Cn = C / (np.linalg.norm(C, axis=1, keepdims=True) + 1e-9)
Vn = V / (np.linalg.norm(V, axis=1, keepdims=True) + 1e-9)
similarity_matrix_cells_x_phenos = Cn @ Vn.T
num_cells = similarity_matrix_cells_x_phenos.shape[0]
# Optional per-phenotype (column) normalization of the similarity matrix. De-biases a
# phenotype that is close to every cell so it doesn't win the argmax by default. Opt-in.
if score_norm and score_norm != "none":
S = similarity_matrix_cells_x_phenos
if score_norm == "zscore":
S = (S - S.mean(axis=0)) / (S.std(axis=0) + 1e-9)
elif score_norm == "rank":
S = np.argsort(np.argsort(S, axis=0), axis=0) / max(S.shape[0] - 1, 1)
else:
raise ValueError(f"Unknown score_norm: {score_norm}. Choose 'none', 'zscore', 'rank'.")
similarity_matrix_cells_x_phenos = S
# Apply the probability function per cell (per row).
probabilities_per_cell = [
pfunc(np.nan_to_num(similarity_matrix_cells_x_phenos[i, :], nan=-1.0))
for i in range(num_cells)
]
# Optional spatial label propagation over the soft probabilities (opt-in post-step).
if lp_graph is not None and lp_alpha and lp_alpha > 0:
P = self._label_propagate(np.vstack(probabilities_per_cell), lp_graph,
alpha=lp_alpha, n_iter=lp_iter)
probabilities_per_cell = [P[i] for i in range(P.shape[0])]
# Store results in the input 'adata' object
# Probabilities are ordered by self.adata.obs.index. We assign to input 'adata'.
# This assumes input 'adata.obs.index' is the same as 'self.adata.obs.index'.
assigned_phenotypes_list = []
# For storing individual phenotype probability columns
phenotype_prob_data_for_adata = collections.defaultdict(lambda: [np.nan] * len(adata.obs))
for cell_idx, cell_id in enumerate(adata.obs.index):
# This loop iterates the *input* adata. We need to ensure probabilities_per_cell maps correctly.
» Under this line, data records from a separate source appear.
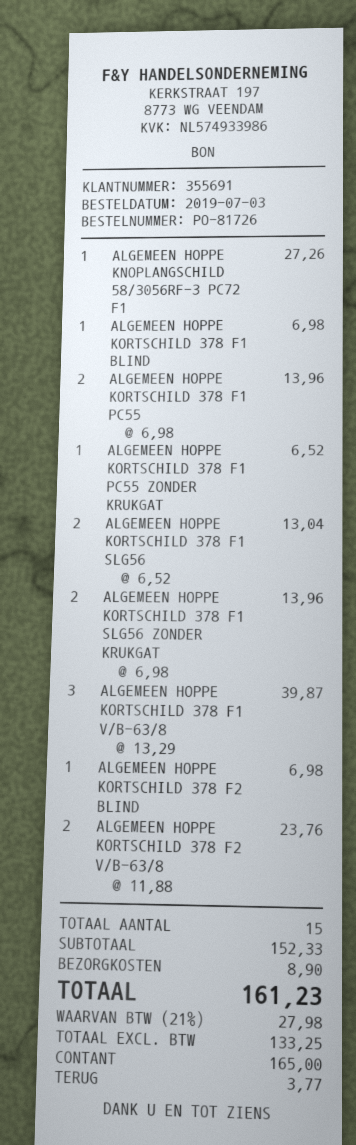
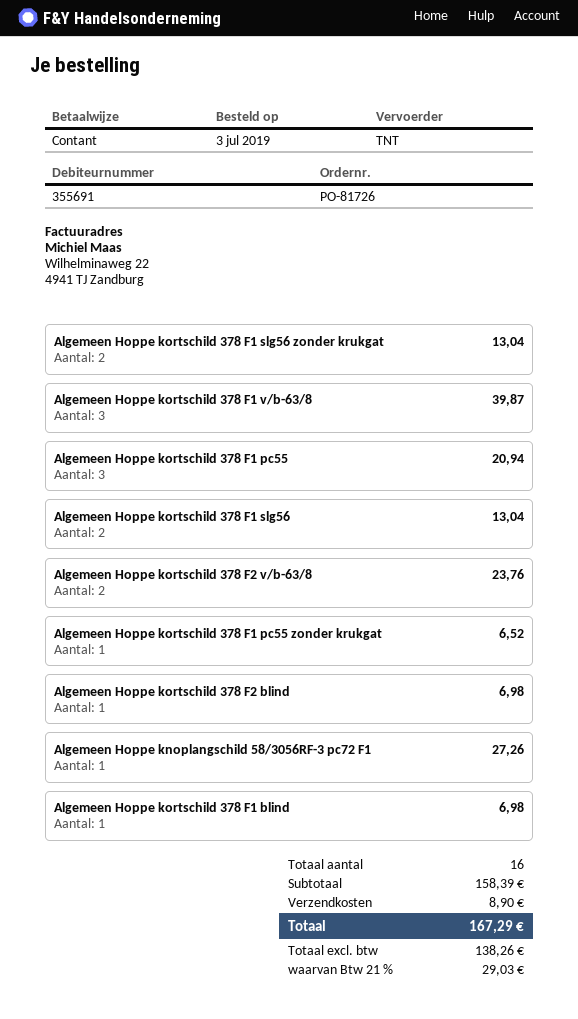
ALGEMEEN HOPPE KORTSCHILD 378 F1 PC55: 2 for 13.96 -> 3 for 20.94
ALGEMEEN HOPPE KORTSCHILD 378 F1 SLG56 ZONDER KRUKGAT: 2 for 13.96 -> 2 for 13.04
total quantity: 15 -> 16
subtotal: 152.33 -> 158.39
net: 133.25 -> 138.26
tax: 21% = 27.98 -> 21% = 29.03
total: 161.23 -> 167.29

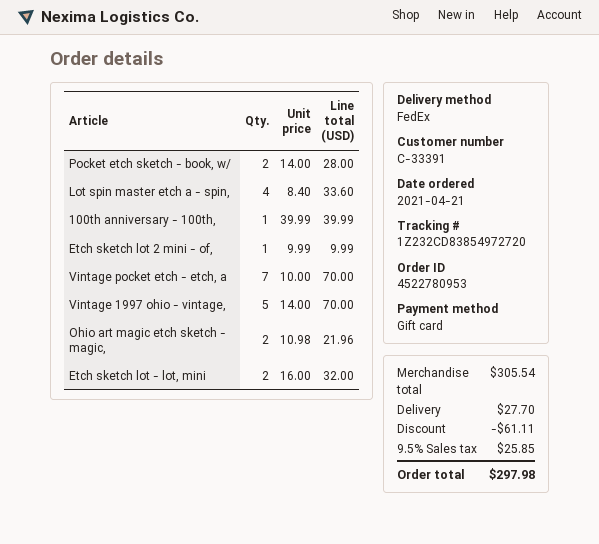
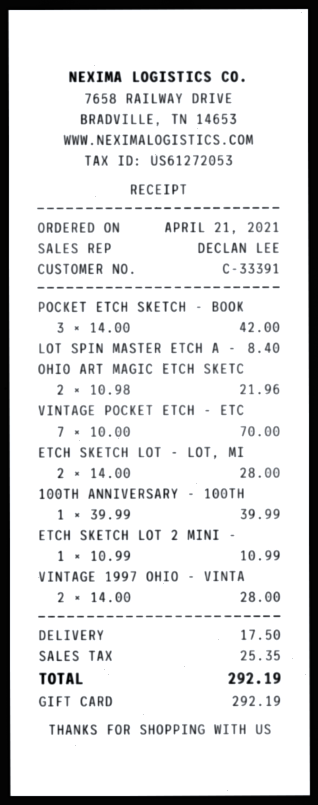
Pocket etch sketch - book, w/: 2 x 14.00 = 28.00 -> 3 x 14.00 = 42.00
Lot spin master etch a - spin,: 4 x 8.40 = 33.60 -> 1 x 8.40 = 8.40
Etch sketch lot 2 mini - of,: 1 x 9.99 = 9.99 -> 1 x 10.99 = 10.99
Vintage 1997 ohio - vintage,: 5 x 14.00 = 70.00 -> 2 x 14.00 = 28.00
Etch sketch lot - lot, mini: 2 x 16.00 = 32.00 -> 2 x 14.00 = 28.00
discount: 61.11 -> none
shipping: 27.70 -> 17.50
tax: 25.85 -> 25.35
total: 297.98 -> 292.19

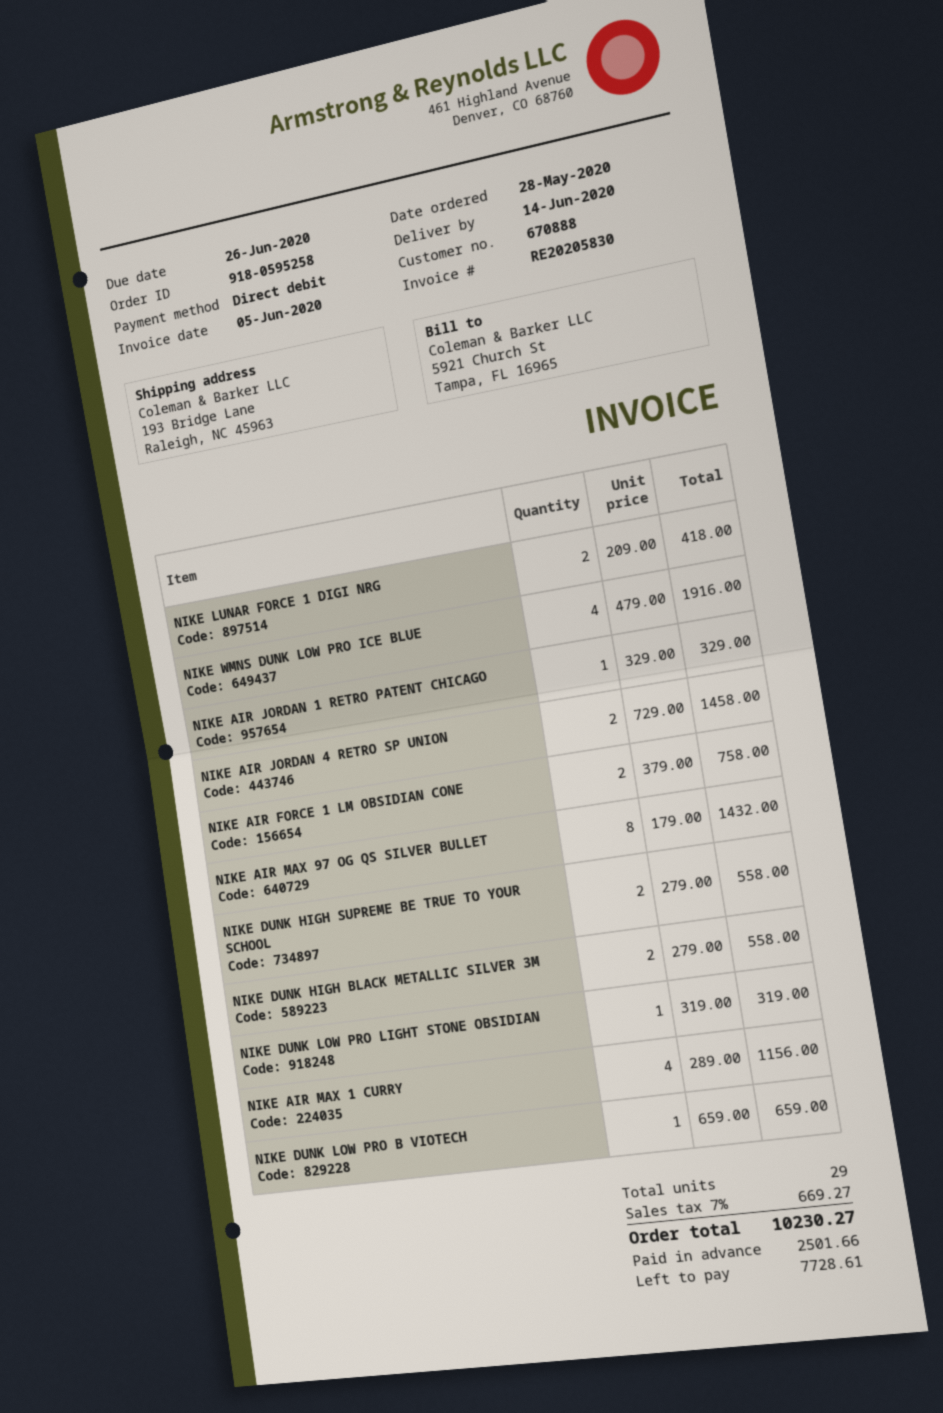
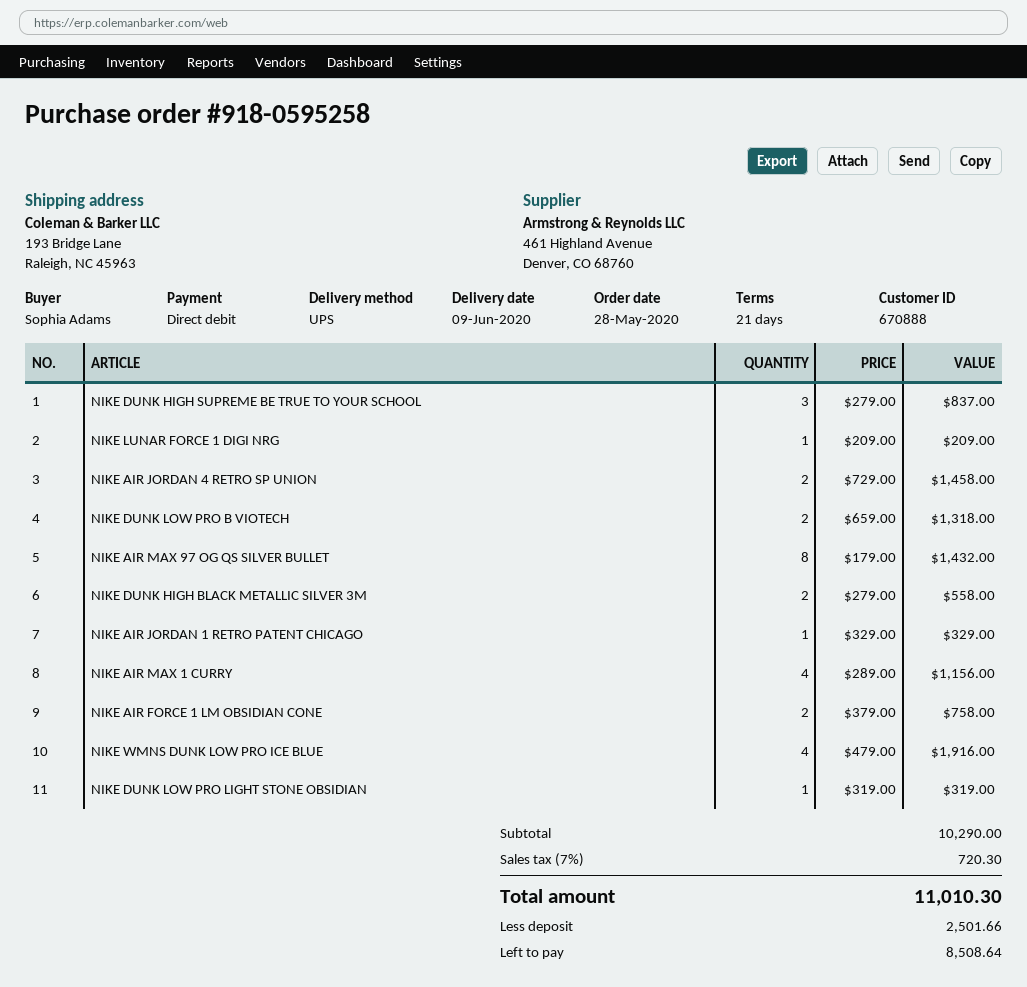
delivery date: 2020-06-14 -> 2020-06-09
NIKE LUNAR FORCE 1 DIGI NRG: 2 x 209.00 = 418.00 -> 1 x 209.00 = 209.00
NIKE DUNK HIGH SUPREME BE TRUE TO YOUR SCHOOL: 2 x 279.00 = 558.00 -> 3 x 279.00 = 837.00
NIKE DUNK LOW PRO B VIOTECH: 1 x 659.00 = 659.00 -> 2 x 659.00 = 1318.00
tax: 7% = 669.27 -> 7% = 720.30
total: 10230.27 -> 11010.30
balance: 7728.61 -> 8508.64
# If adata is self.adata, cell_idx directly corresponds to probabilities_per_cell[cell_idx].
if cell_idx < len(probabilities_per_cell):
prob_vector_for_this_cell = probabilities_per_cell[cell_idx]
winning_pheno_idx = np.argmax(prob_vector_for_this_cell)
assigned_phenotypes_list.append(phenotype_names[winning_pheno_idx])
for pheno_idx, pheno_name in enumerate(phenotype_names):
phenotype_prob_data_for_adata[pheno_name][cell_idx] = prob_vector_for_this_cell[pheno_idx]
else:
# Should not happen if adata and self.adata are consistent and num_cells matches
assigned_phenotypes_list.append(np.nan) # Or some default
logger.warning(f"Mismatch in cell counts when assigning probabilities for cell {cell_id}.")
adata.obs[target_col] = pd.Categorical(assigned_phenotypes_list, categories=phenotype_names) # Use Categorical for defined order
prob_col_names_for_uns = []
for pheno_name in phenotype_names:
col_name = f"{pheno_name} Pseudo-probability"
adata.obs[col_name] = phenotype_prob_data_for_adata[pheno_name]
prob_col_names_for_uns.append(col_name)
adata.uns["probability_columns"] = prob_col_names_for_uns
if return_distances:
# Construct a dictionary of raw similarities aligned with adata.obs.index
# raw_similarity_scores is already {pheno_name: [list_of_sims_ordered_by_self.adata.obs.index]}
# If adata is self.adata, this is directly usable.
distances_dict = {
"phenotypes": phenotype_names,
"cell_ids": list(adata.obs.index), # or self.adata.obs.index
"similarity_matrix_cells_x_phenos": similarity_matrix_cells_x_phenos # rows=cells, cols=phenos
}
return adata, distances_dict
else:
return adata
# ─── Spatial / graph helpers (opt-in) ──────────────────────────
@staticmethod
def _row_normalize_graph(graph):
"""Row-normalize a sparse adjacency so each row sums to 1 (zero-degree rows stay 0)."""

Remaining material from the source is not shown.